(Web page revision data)
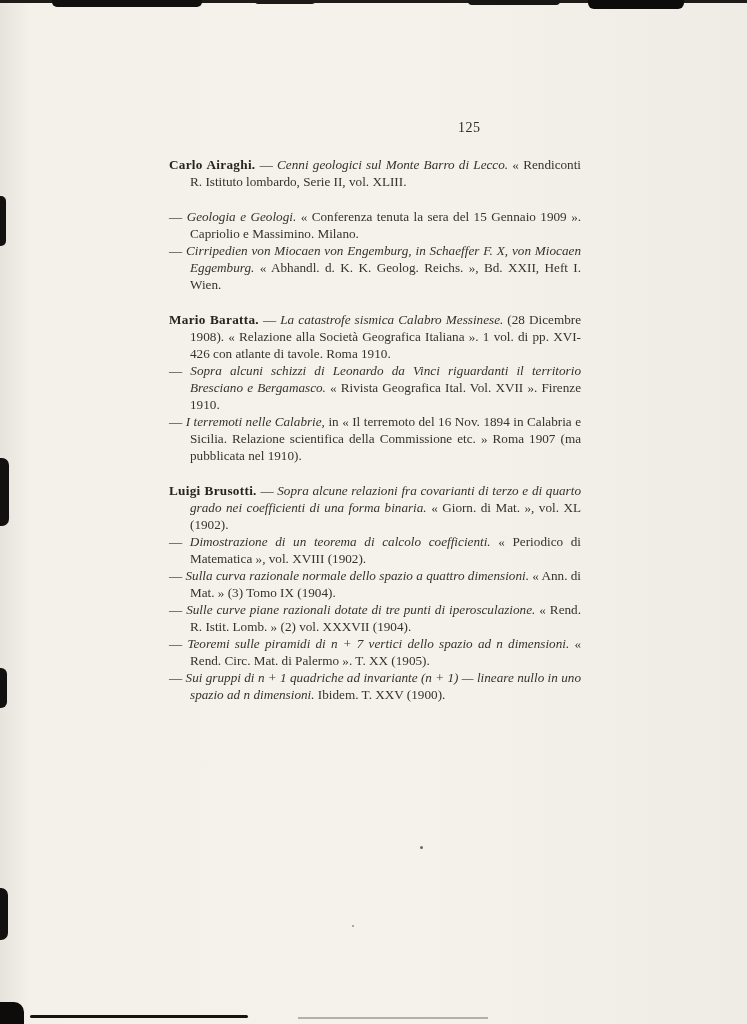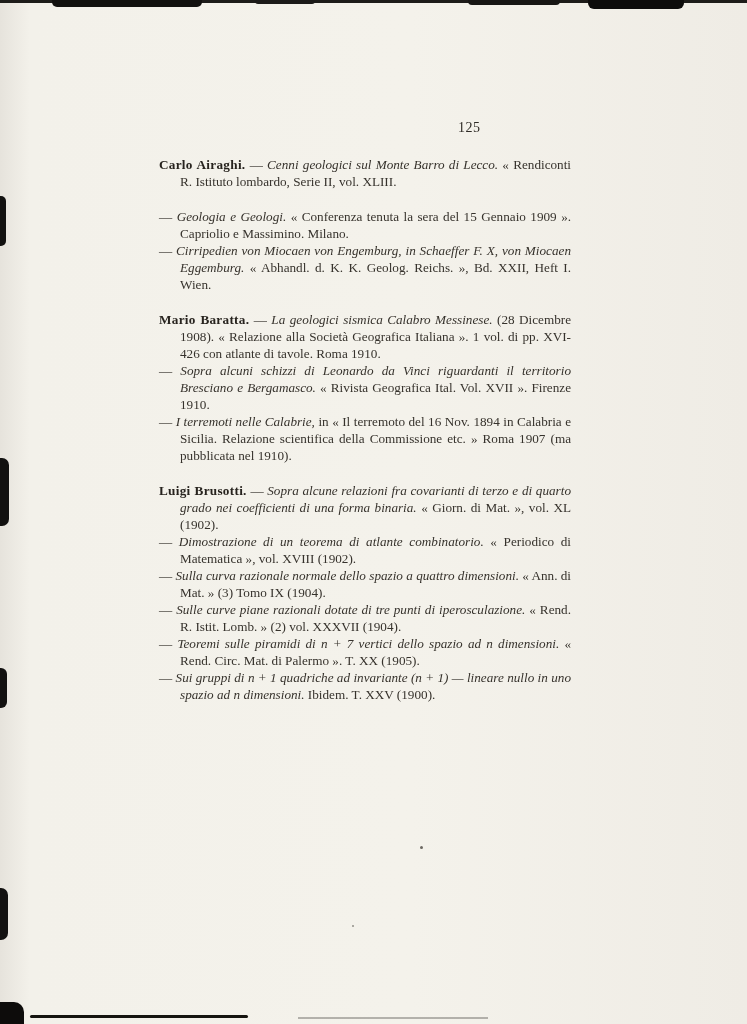--- a/index.html
+++ b/index.html
@@ -19,7 +19,7 @@
     text-align: left; font-size: 14px; letter-spacing: 0.5px; color: #2e2a25;
   }
   .bibliography {
-    position: absolute; left: 159px; top: 156px; width: 412px;
+    position: absolute; left: 169px; top: 156px; width: 412px;
     font-size: 13.2px; line-height: 17px; text-align: justify;
   }
   .entry { margin: 0 0 18px 0; }

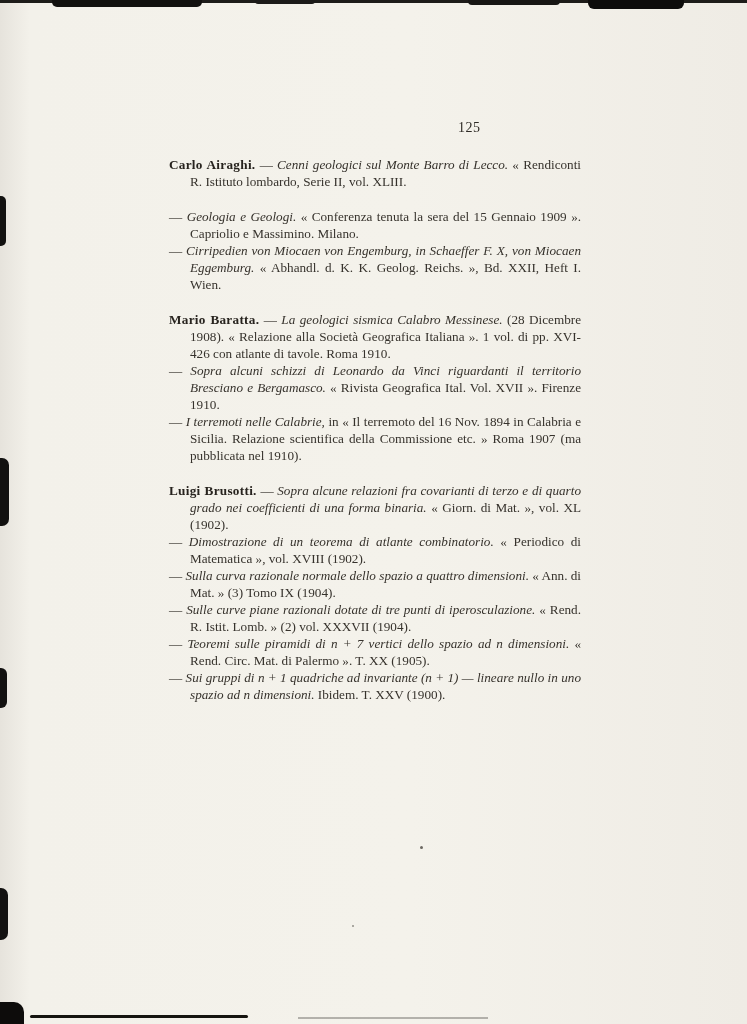--- a/index.html
+++ b/index.html
@@ -76,7 +76,7 @@
         <p class="item"><span class="seg-roman">— </span><span class="seg-italic">Cirripedien von Miocaen von Engemburg, in Schaeffer F. X, von Miocaen Eggemburg.</span><span class="seg-roman"> « Abhandl. d. K. K. Geolog. Reichs. », Bd. XXII, Heft I. Wien.</span></p>
       </div>
       <div class="entry">
-        <p class="item"><span class="seg-bold">Mario Baratta.</span><span class="seg-roman"> — </span><span class="seg-italic">La geologici sismica Calabro Messinese.</span><span class="seg-roman"> (28 Dicembre 1908). « Relazione alla Società Geografica Italiana ». 1 vol. di pp. XVI-426 con atlante di tavole. Roma 1910.</span></p>
+        <p class="item"><span class="seg-bold">Mario Baratta.</span><span class="seg-roman"> — </span><span class="seg-italic">La catastrofe sismica Calabro Messinese.</span><span class="seg-roman"> (28 Dicembre 1908). « Relazione alla Società Geografica Italiana ». 1 vol. di pp. XVI-426 con atlante di tavole. Roma 1910.</span></p>
         <p class="item"><span class="seg-roman">— </span><span class="seg-italic">Sopra alcuni schizzi di Leonardo da Vinci riguardanti il territorio Bresciano e Bergamasco.</span><span class="seg-roman"> « Rivista Geografica Ital. Vol. XVII ». Firenze 1910.</span></p>
         <p class="item"><span class="seg-roman">— </span><span class="seg-italic">I terremoti nelle Calabrie,</span><span class="seg-roman"> in « Il terremoto del 16 Nov. 1894 in Calabria e Sicilia. Relazione scientifica della Commissione etc. » Roma 1907 (ma pubblicata nel 1910).</span></p>
       </div>

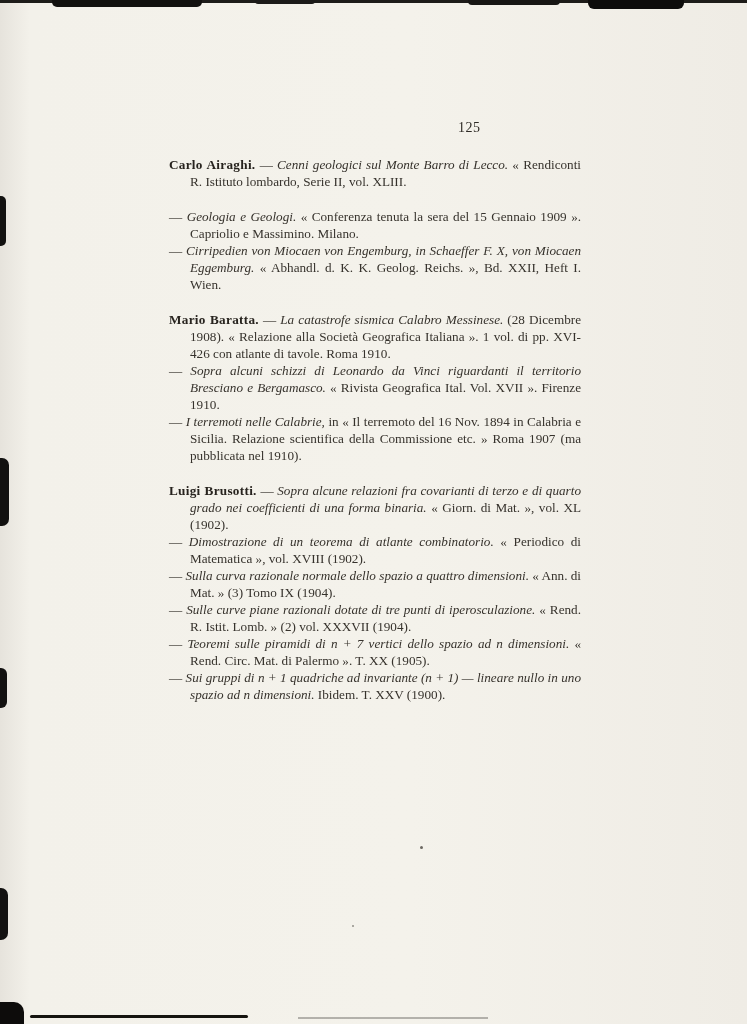--- a/index.html
+++ b/index.html
@@ -82,7 +82,7 @@
       </div>
       <div class="entry">
         <p class="item"><span class="seg-bold">Luigi Brusotti.</span><span class="seg-roman"> — </span><span class="seg-italic">Sopra alcune relazioni fra covarianti di terzo e di quarto grado nei coefficienti di una forma binaria.</span><span class="seg-roman"> « Giorn. di Mat. », vol. XL (1902).</span></p>
-        <p class="item"><span class="seg-roman">— </span><span class="seg-italic">Dimostrazione di un teorema di atlante combinatorio.</span><span class="seg-roman"> « Periodico di Matematica », vol. XVIII (1902).</span></p>
+        <p class="item"><span class="seg-roman">— </span><span class="seg-italic">Dimostrazione di un teorema di calcolo coefficienti.</span><span class="seg-roman"> « Periodico di Matematica », vol. XVIII (1902).</span></p>
         <p class="item"><span class="seg-roman">— </span><span class="seg-italic">Sulla curva razionale normale dello spazio a quattro dimensioni.</span><span class="seg-roman"> « Ann. di Mat. » (3) Tomo IX (1904).</span></p>
         <p class="item"><span class="seg-roman">— </span><span class="seg-italic">Sulle curve piane razionali dotate di tre punti di iperosculazione.</span><span class="seg-roman"> « Rend. R. Istit. Lomb. » (2) vol. XXXVII (1904).</span></p>
         <p class="item"><span class="seg-roman">— </span><span class="seg-italic">Teoremi sulle piramidi di n + 7 vertici dello spazio ad n dimensioni.</span><span class="seg-roman"> « Rend. Circ. Mat. di Palermo ». T. XX (1905).</span></p>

> [BRIEF]: Beginning with the line that contains "Tomo IX (1904).</span></p>", repeat every line through the end of the records and nothing more.

> [PROBLEM SOLUTION]:
         <p class="item"><span class="seg-roman">— </span><span class="seg-italic">Sulla curva razionale normale dello spazio a quattro dimensioni.</span><span class="seg-roman"> « Ann. di Mat. » (3) Tomo IX (1904).</span></p>
         <p class="item"><span class="seg-roman">— </span><span class="seg-italic">Sulle curve piane razionali dotate di tre punti di iperosculazione.</span><span class="seg-roman"> « Rend. R. Istit. Lomb. » (2) vol. XXXVII (1904).</span></p>
         <p class="item"><span class="seg-roman">— </span><span class="seg-italic">Teoremi sulle piramidi di n + 7 vertici dello spazio ad n dimensioni.</span><span class="seg-roman"> « Rend. Circ. Mat. di Palermo ». T. XX (1905).</span></p>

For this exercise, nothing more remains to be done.